O presidente da ANATA salientou que a paralisação em Luanda contou com mais de 40 mil taxistas, divididos em táxis, frota e singulares, e teve "objectivos unicamente sociais e não políticos, pois, o fim último se resume na valorização e respeito da actividade do serviço de táxi”.

"Estamos aqui à procura de soluções, para podermos dignificar as nossas associações”, lembrou o responsável da ANATA, ao mesmo tempo que rejeita qualquer ligação com os actos de vandalismo ocorridos no Distrito Urbano do Benfica, tendo como resultado a violação das instalações do MPLA e incendiado um autocarro do Ministério da Saúde.

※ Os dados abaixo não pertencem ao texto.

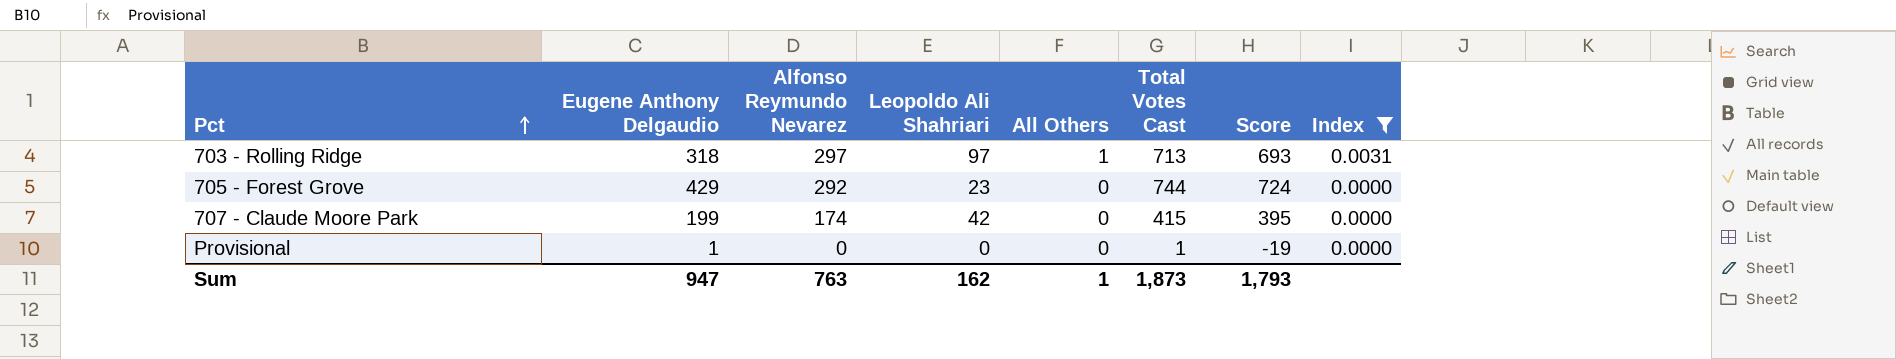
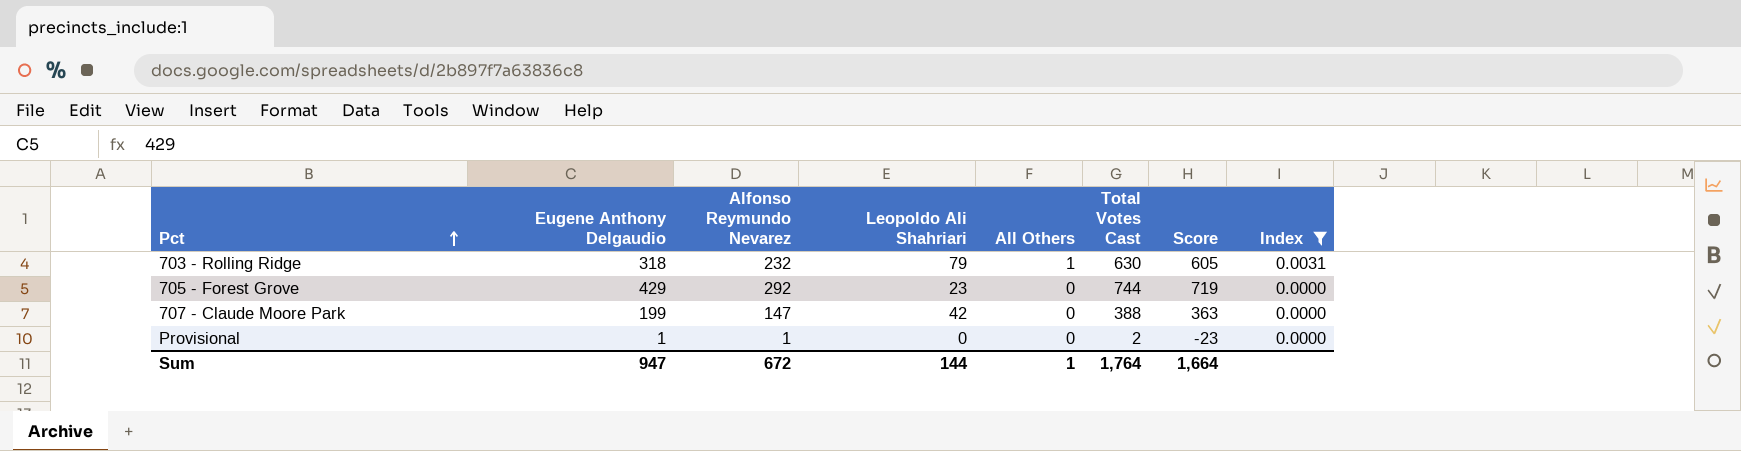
column Score | formula: [Total Votes Cast] - 20 -> [Total Votes Cast] - 25
703 - Rolling Ridge | Alfonso Reymundo Nevarez: 297 -> 232
703 - Rolling Ridge | Leopoldo Ali Shahriari: 97 -> 79
703 - Rolling Ridge | Total Votes Cast: 713 -> 630
707 - Claude Moore Park | Alfonso Reymundo Nevarez: 174 -> 147
707 - Claude Moore Park | Total Votes Cast: 415 -> 388
Provisional | Alfonso Reymundo Nevarez: 0 -> 1
Provisional | Total Votes Cast: 1 -> 2
Sum | Alfonso Reymundo Nevarez: 763 -> 672
Sum | Leopoldo Ali Shahriari: 162 -> 144
Sum | Total Votes Cast: 1,873 -> 1,764
Sum | Score: 1,793 -> 1,664

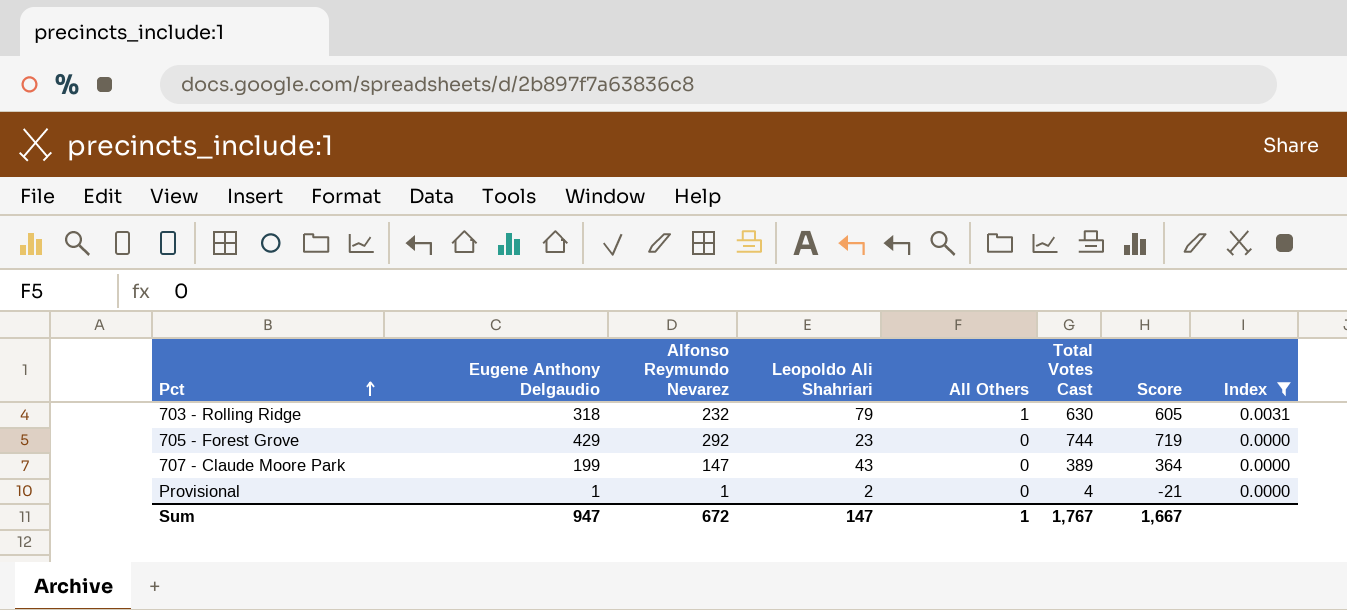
707 - Claude Moore Park | Leopoldo Ali Shahriari: 42 -> 43
707 - Claude Moore Park | Total Votes Cast: 388 -> 389
707 - Claude Moore Park | Score: 363 -> 364
Provisional | Leopoldo Ali Shahriari: 0 -> 2
Provisional | Total Votes Cast: 2 -> 4
Provisional | Score: -23 -> -21
Sum | Leopoldo Ali Shahriari: 144 -> 147
Sum | Total Votes Cast: 1,764 -> 1,767
Sum | Score: 1,664 -> 1,667

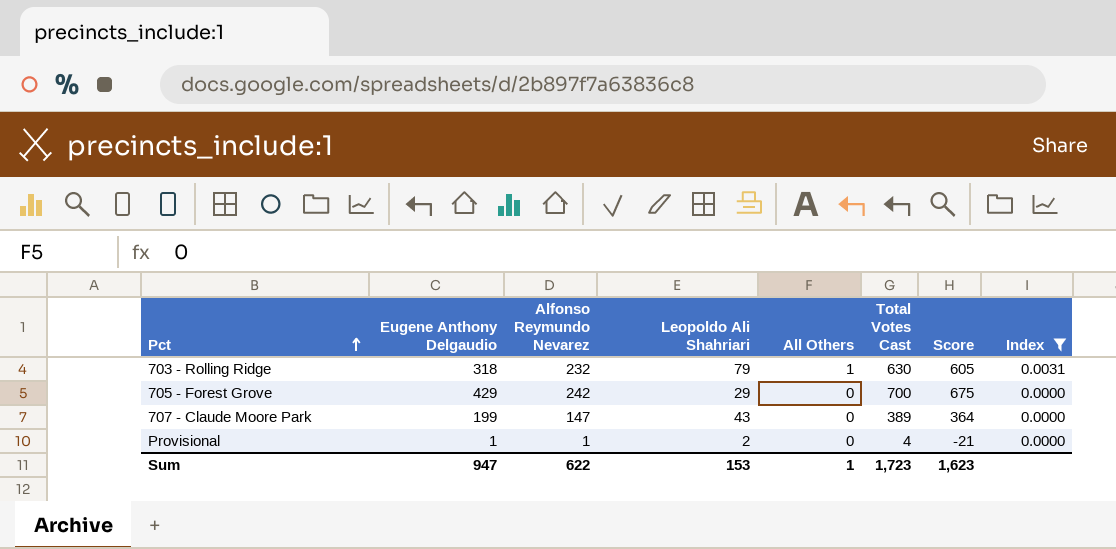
705 - Forest Grove | Alfonso Reymundo Nevarez: 292 -> 242
705 - Forest Grove | Leopoldo Ali Shahriari: 23 -> 29
705 - Forest Grove | Total Votes Cast: 744 -> 700
705 - Forest Grove | Score: 719 -> 675
Sum | Alfonso Reymundo Nevarez: 672 -> 622
Sum | Leopoldo Ali Shahriari: 147 -> 153
Sum | Total Votes Cast: 1,767 -> 1,723
Sum | Score: 1,667 -> 1,623

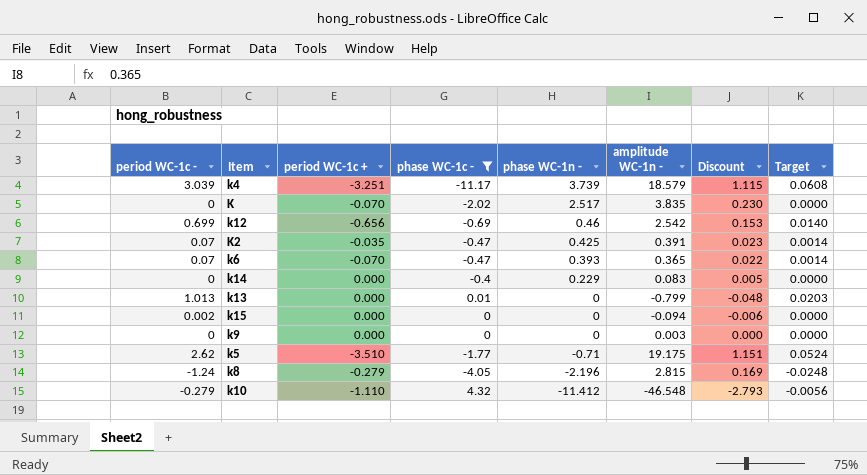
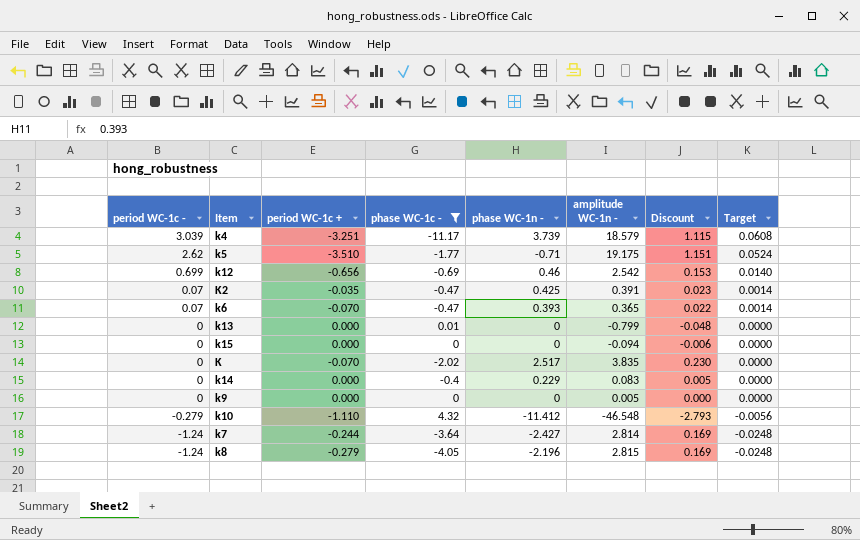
row order: phase WC-1n - descending -> period WC-1c - descending
k13 | period WC-1c -: 1.013 -> 0
k13 | Target: 0.0203 -> 0.0000
k15 | period WC-1c -: 0.002 -> 0
k9 | amplitude WC-1n -: 0.003 -> 0.005
row k7: none -> -1.24 | -0.244 | -3.64 | -2.427 | 2.814 | 0.169 | -0.0248

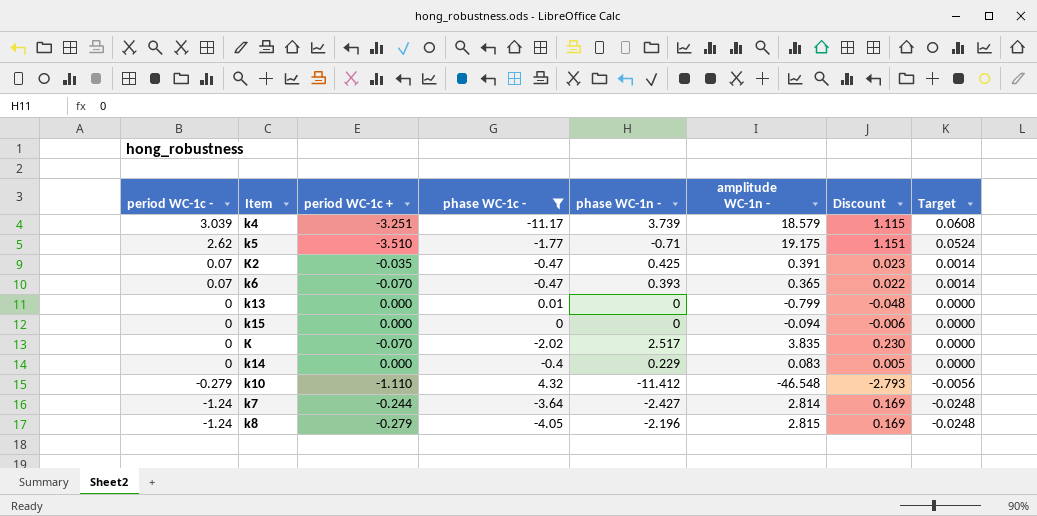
row k12: 0.699 | -0.656 | -0.69 | 0.46 | 2.542 | 0.153 | 0.0140 -> none
row k9: 0 | 0.000 | 0 | 0 | 0.005 | 0.000 | 0.0000 -> none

Nesse quadro, notifica a Polícia a apurar responsabilidades e criminalizar os implicados, para responsabilizar os verdadeiros culpados. "Condenamos os acontecimentos do primeiro dia da paralisação, com estradas cortadas, autocarros queimados e funcionários do Ministério da Saúde agredidos”, bem como "a tentativa de linchamento de jornalistas”, de acordo com as três associações representativas dos taxistas (ANATA, ATA e ATL).

O presidente da Associação dos Taxistas de Angola (ATA), Rafael Inácio, lamentou o facto dos associados não terem acesso às políticas públicas do Estado, como inserção na Segurança Social e profissionalização da actividade de táxi. "Precisamos ser enquadrados, porque somos um parceiro do bem e queremos acções concretas e não politizadas”, uma vez que "temos taxistas a exercer a profissão há 25 anos e sentimos uma exclusão nas políticas do Estado e vemos que existem pessoas que não querem ver a nossa actividade organizada”.

Por seu turno, o presidente da Associação dos Taxistas de Luanda (ATL), Manuel Faustino, questionado sobre as razões da paralisação, se todos os pontos estavam revistos, afirmou que, dos sete apresentados, apenas um foi atendido e porque houve falta de diálogo com os responsáveis das associações de taxistas.

Manuel Faustino afirmou que estão abertos ao diálogo com as autoridades, para se pôr termo ao diferendo que existe, mas lamentou os problemas com o acesso dos taxistas à Centralidade do Sequele, vila de Viana e São Paulo. Também, lamentou a detenção de mais de 100 associados das "Placas dos Táxis” e de alguns delegados, com realce dos que actuam em Luanda, Kilamba-Kiaxi, Cacuaco e Cazenga, submetidos a julgamento sumário.